Typically, the safest spot to install a child seat is in the center position of the rear seat. That positions the child farthest from danger in an impact. Unfortunately, most vehicles don't equip their vehicles with lower anchors in the center seats. Chrysler Group and General Motors are good at providing three sets of attachments in their larger vehicles, and Ford owner's manuals often allow for child seats to be positioned in the middle using the inner anchors from the left and right side LATCH anchors.
Access to the lower anchors varies from vehicle to vehicle; the best anchors allow the seat to quickly click or be hooked into place, while others make it awkward to attach and/or detach. Some vehicles have very firm seat cushions, making it difficult to fit your hand in to find and access the anchor. Other vehicles have soft cushions, but the anchor is recessed so far back that it's difficult to reach. Optimally located lower anchors provide enough space for an adult hand to easily access them.
Getting to the top tethers can also be a difficult and frustrating process. Many vehicles have well-positioned anchors that are readily accessible; parents can simply run the top tether under the head restraint and clip it into the top tether anchor. Never run the tether over a removable or adjustable head restraint because the soft material in the head restraint can compress and create slack in the tether strap. It is better to remove or raise the restraint and run the tether over the seatback.
Of all vehicle types, sedans generally have tether anchors that are easiest to reach, located on the rear deck behind the seats, typically set inside a small, covered recess. Wagons, SUVs, and hatchbacks with good tether anchors have them positioned midway up the back of the seats, sometimes with plastic covers that snap in place when they aren't being used. Ideal setups provide one top tether anchor for each seat location, so the straps are anchored straight back without twisting.
But many wagons and hatchbacks also have less-friendly tether anchor locations. Some place the anchors at the base of the seat where it folds. These can be a full arm's-length away, making them already difficult to reach. To access this anchor from within the cabin, it may be necessary to tilt the seatback forward--a challenging maneuver if a large child seat is already on the vehicle's seat. Other models place the tether anchors beneath carpet or covers in the cargo floor.

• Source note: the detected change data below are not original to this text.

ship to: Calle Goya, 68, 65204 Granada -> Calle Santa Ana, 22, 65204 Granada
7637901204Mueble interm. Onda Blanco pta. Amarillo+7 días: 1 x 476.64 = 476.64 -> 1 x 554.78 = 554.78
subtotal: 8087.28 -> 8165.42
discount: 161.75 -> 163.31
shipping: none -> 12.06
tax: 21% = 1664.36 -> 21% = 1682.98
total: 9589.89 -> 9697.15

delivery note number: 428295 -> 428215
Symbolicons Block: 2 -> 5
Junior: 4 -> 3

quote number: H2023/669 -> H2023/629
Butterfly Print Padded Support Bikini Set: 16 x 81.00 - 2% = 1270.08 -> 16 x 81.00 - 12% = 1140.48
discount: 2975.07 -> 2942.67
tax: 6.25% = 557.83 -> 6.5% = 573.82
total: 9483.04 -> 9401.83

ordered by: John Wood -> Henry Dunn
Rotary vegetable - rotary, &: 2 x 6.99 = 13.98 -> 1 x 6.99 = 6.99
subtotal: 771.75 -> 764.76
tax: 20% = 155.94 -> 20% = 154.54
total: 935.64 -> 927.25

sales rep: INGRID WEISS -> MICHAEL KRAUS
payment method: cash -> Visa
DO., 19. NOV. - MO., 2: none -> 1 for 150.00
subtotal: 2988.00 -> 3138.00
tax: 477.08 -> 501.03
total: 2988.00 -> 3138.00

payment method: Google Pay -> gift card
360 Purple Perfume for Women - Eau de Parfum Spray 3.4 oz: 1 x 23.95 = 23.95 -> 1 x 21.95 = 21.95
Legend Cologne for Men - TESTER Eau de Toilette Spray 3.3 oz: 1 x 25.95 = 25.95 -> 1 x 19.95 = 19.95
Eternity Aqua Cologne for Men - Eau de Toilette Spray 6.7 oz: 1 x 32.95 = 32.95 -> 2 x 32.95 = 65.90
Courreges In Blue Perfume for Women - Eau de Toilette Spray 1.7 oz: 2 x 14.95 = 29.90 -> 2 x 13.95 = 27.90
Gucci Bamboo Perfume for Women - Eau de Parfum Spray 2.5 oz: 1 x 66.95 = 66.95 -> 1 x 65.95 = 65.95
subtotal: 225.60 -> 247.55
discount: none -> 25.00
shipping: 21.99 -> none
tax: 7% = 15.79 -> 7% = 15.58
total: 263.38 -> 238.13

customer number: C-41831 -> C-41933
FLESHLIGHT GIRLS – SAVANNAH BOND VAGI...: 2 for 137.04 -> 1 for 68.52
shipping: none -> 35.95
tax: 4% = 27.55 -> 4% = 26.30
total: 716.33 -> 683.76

Hatchbacks and wagons also often have a cargo cover that protects luggage from the sun or the prying eyes of thieves. But the space between the cargo cover and the seatback is often very narrow, making it impossible to fit the tether strap through. The cover must be removed to access and install the tether strap, which is just another annoyance to deal with and adds to the potential for parents or caregivers to opt out of a crucial step.